Bei einer Wahlbeteiligung von insgesamt 63% (2021 waren es 75%) muss sich der Anteil der Nichtwähler in jedem Wahllokal auch deutlich widerspiegeln! Ich hau jetzt mal einen Bereich zwischen 15 und 50 Prozent in den Raum. Wenn dann im „politisch so interessierten“ Wahlkreis Neukölln 1 alle registrierten Wähler angetreten sind…naja
Die anderen Unstimmigkeiten lassen sich durch Fehler beim Austausch von unliebsamen Wahlzetteln erklären oder bei größeren Differenzen haben paar genehme Wahlzettel schon vor Aufschluss der Wahllokale in den Müllto… ähm Wahlurnen gelegen.
Für mich sieht es nach dem größten Wahlbetrug in der bundesdeutschen Nachkriegsgeschichte aus.

Matthias F.
1 Jahr her

Interessant ist, dass die Abweichung in den meisten Fällen genau dort sehr hoch ist, wo die CDU die Nase vorn hatte. Kann das Zufall sein?

Michael Palusch
1 Jahr her

Hab’s mit den Originaldaten
https://wahlen-berlin.de/wahlen/BE2023/AFSPRAES/agh/DE/Datenexport_AGH2023_*_W_BE.csv
nachgerechnet und bis auf

Mahrzahn-Hellersdorf 5 (Gewinner Katharina Günther-Wünsch, CDU): 22 Erststimmen zu viel

stimmen die Angaben im Text.
Marzahn-Hellersdorf 5 (eigene Berechnung):
Wähler: 25.650
Gültig: 25.414
Ungültig: 158
abgeg.
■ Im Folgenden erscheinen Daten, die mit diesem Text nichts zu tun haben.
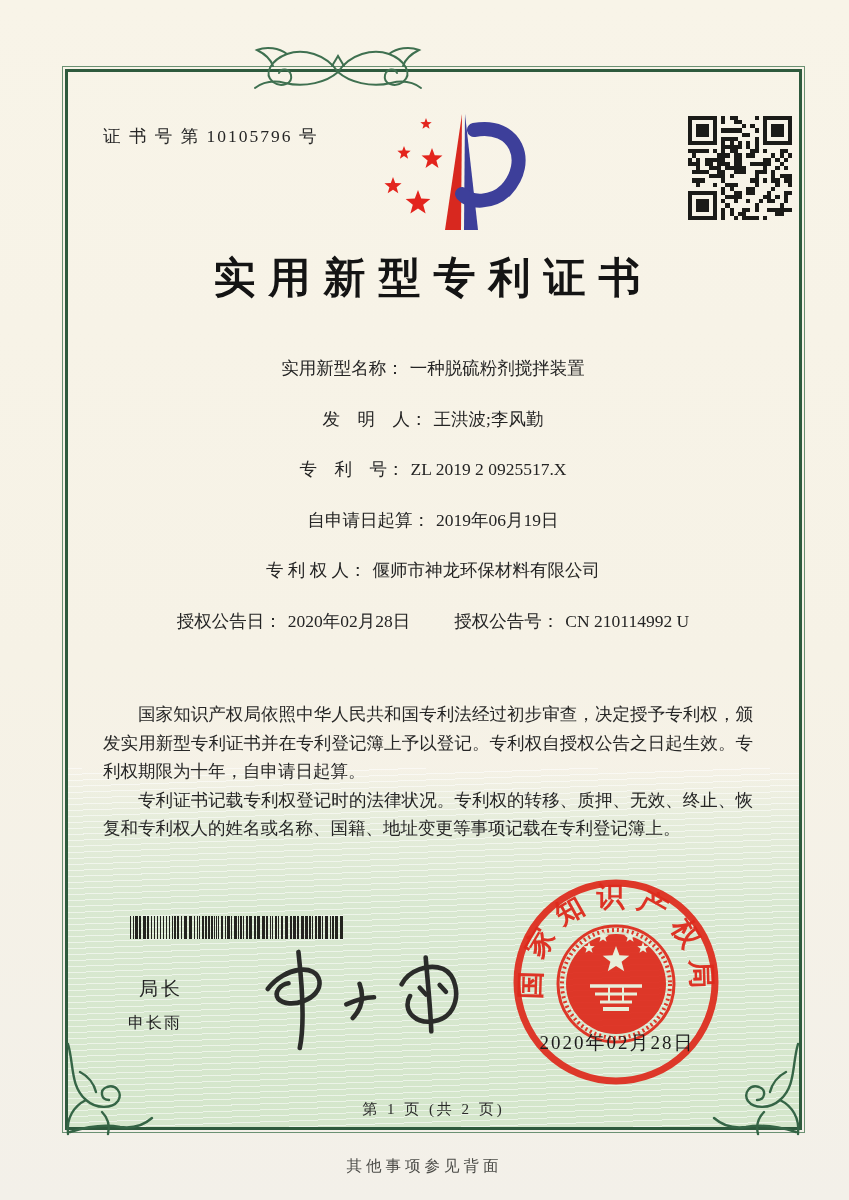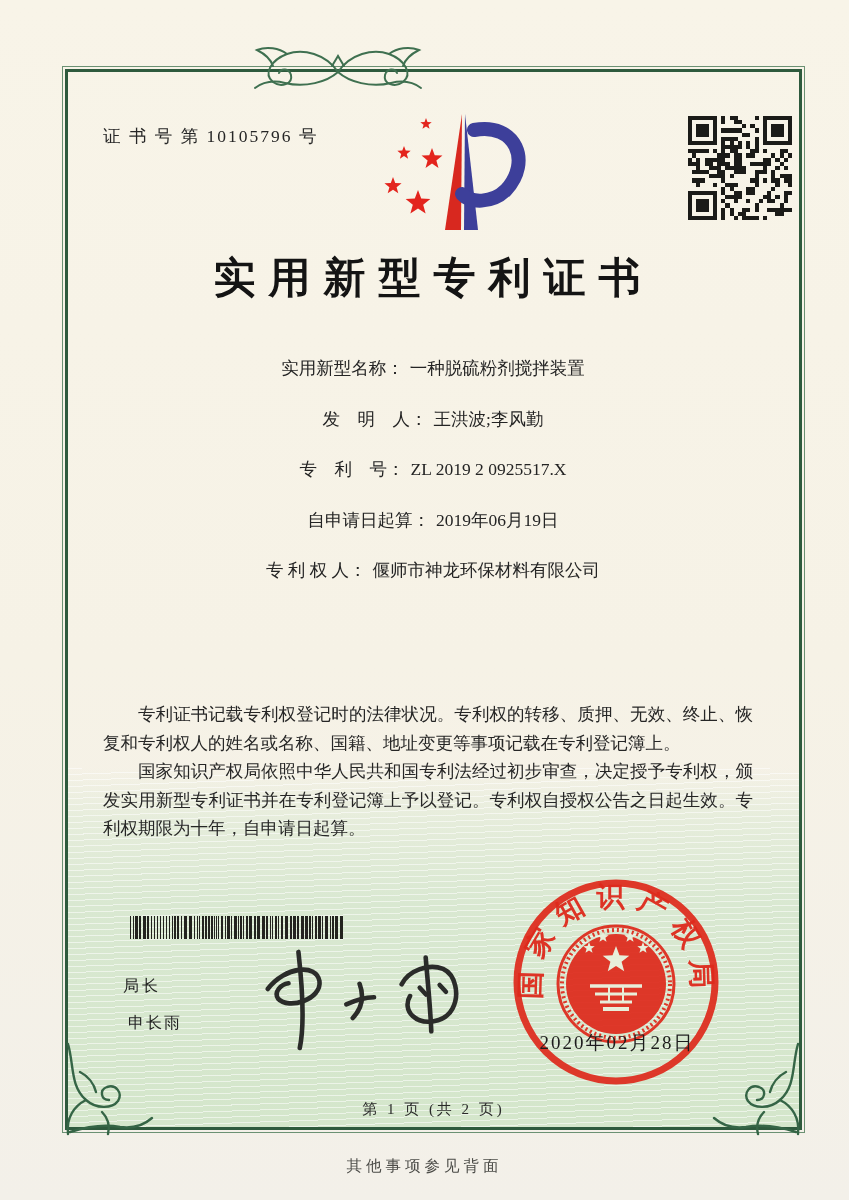--- a/index.html
+++ b/index.html
@@ -25,21 +25,21 @@
   .field-row{height:50.5px;font-size:17.5px;white-space:nowrap;}
   .f-label{color:#242424;}
   .f-value{margin-left:6px;color:#242424;}
   .f-label2{margin-left:44px;}
   .paragraphs{position:absolute;left:103px;top:700px;width:650px;
     font-size:17.5px;line-height:28.5px;text-align:justify;color:#262626;}
   .paragraphs p{margin:0;text-indent:2em;}
   .barcode{position:absolute;left:130px;top:916px;width:216px;height:23px;display:flex;align-items:stretch;}
   .barcode i{display:block;background:#23231f;}
   .barcode s{display:block;}
-  .signer-title{position:absolute;left:123px;top:976px;font-size:16px;letter-spacing:3px;color:#222;}
+  .signer-title{position:absolute;left:139px;top:976px;font-size:19px;letter-spacing:3px;color:#222;}
   .signer-name{position:absolute;left:128px;top:1013px;font-size:16px;letter-spacing:2px;color:#222;}
   .signature{position:absolute;left:238px;top:942px;transform:rotate(-2deg);}
   .seal{position:absolute;left:510px;top:876px;}
   .seal-date{position:absolute;left:505px;top:1030px;width:224px;text-align:center;
     font-size:19px;letter-spacing:2px;color:#1c1c1c;}
   .page-info{position:absolute;left:62px;right:44px;top:1100px;text-align:center;
     font-size:15px;letter-spacing:3px;color:#2a2a2a;}
   .back-note{position:absolute;left:0;right:0;top:1156px;text-align:center;
     font-size:15.5px;letter-spacing:4px;color:#4c4c48;}
   .ornament-top{position:absolute;left:243px;top:38px;}
@@ -409,25 +409,28 @@
     </div>
     <div class="field-row">
       <span class="f-label">专　利　号：</span><span class="f-value">ZL 2019 2 0925517.X</span>
     </div>
     <div class="field-row">
       <span class="f-label">自申请日起算：</span><span class="f-value">2019年06月19日</span>
     </div>
     <div class="field-row">
       <span class="f-label">专 利 权 人：</span><span class="f-value">偃师市神龙环保材料有限公司</span>
     </div>
+    <div class="field-row">
+      <span class="f-label">授权公告日：</span><span class="f-value">2020年02月28日</span><span class="f-label f-label2">授权公告号：</span><span class="f-value">CN 210114992 U</span>
+    </div>
   </div>
 
   <div class="paragraphs">
+    <p>国家知识产权局依照中华人民共和国专利法经过初步审查，决定授予专利权，颁发实用新型专利证书并在专利登记簿上予以登记。专利权自授权公告之日起生效。专利权期限为十年，自申请日起算。</p>
     <p>专利证书记载专利权登记时的法律状况。专利权的转移、质押、无效、终止、恢复和专利权人的姓名或名称、国籍、地址变更等事项记载在专利登记簿上。</p>
-    <p>国家知识产权局依照中华人民共和国专利法经过初步审查，决定授予专利权，颁发实用新型专利证书并在专利登记簿上予以登记。专利权自授权公告之日起生效。专利权期限为十年，自申请日起算。</p>
   </div>
 
   <div class="barcode" id="barcode">
       <i style="width: 1px;"></i>
       <s style="width: 2px;"></s>
       <i style="width: 1px;"></i>
       <s style="width: 1px;"></s>
       <i style="width: 3px;"></i>
       <s style="width: 1px;"></s>
       <i style="width: 2px;"></i>

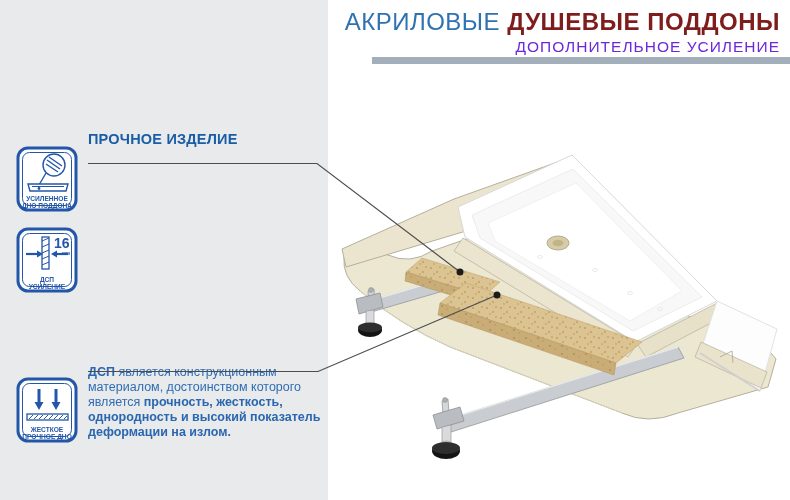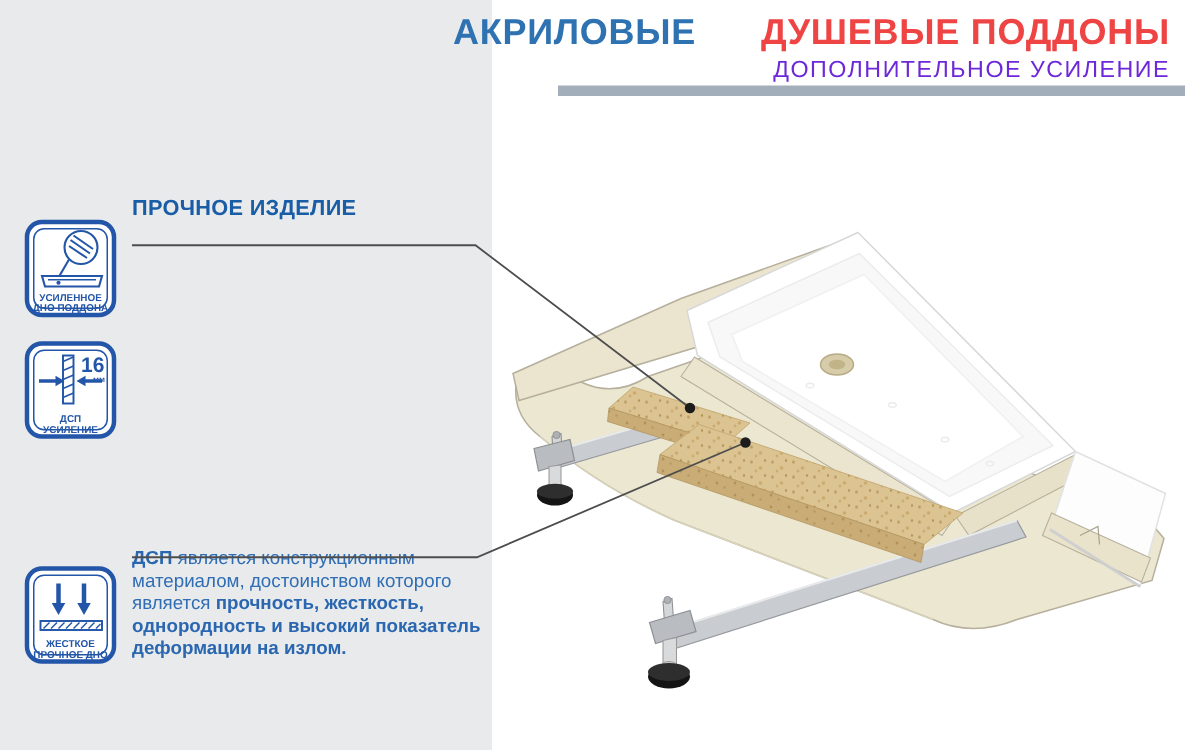--- a/index.html
+++ b/index.html
@@ -11,22 +11,22 @@
   }
   .left-panel{
     position:absolute;left:0;top:0;width:328px;height:500px;
     background:#e8eaeb;
   }
   
   .header{
     position:absolute;right:10px;top:8px;text-align:right;z-index:5;
   }
   .title{font-size:24px;letter-spacing:.5px;line-height:28px;white-space:nowrap;}
-  .title .t-reg{color:#2e72b2;font-weight:700;}
-  .title .t-bold{color:#ef4444;font-weight:700;margin-left:36px;}
+  .title .t-reg{color:#2e72b2;font-weight:400;}
+  .title .t-bold{color:#7f1d1d;font-weight:700;}
   .subtitle{
     font-size:15.5px;color:#6d28d9;letter-spacing:1px;margin-top:2px;
     font-weight:400;white-space:nowrap;
   }
   .header-bar{
     position:absolute;left:372px;right:0;top:57px;height:7px;
     background:#a2aeb9;z-index:4;
   }
   
   .section{position:absolute;left:88px;width:238px;z-index:6;}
Gesamt:25.572

Die übrigen Ungenauigkeiten werden durch die Aggregierung von Wahllokalen zu Wahlkreisen kaschiert.

Auch das entspricht den Tatsachen.
Bei den Erststimmen gibt es 125 Wahlbezirke in denen insgesamt 749 Stimmen mehr abgegeben wurden als Wähler ausgewiesen sind und bei den Zweitstimmen sind es 67 Wahlbezirke mit insgesamt 338 Stimmen.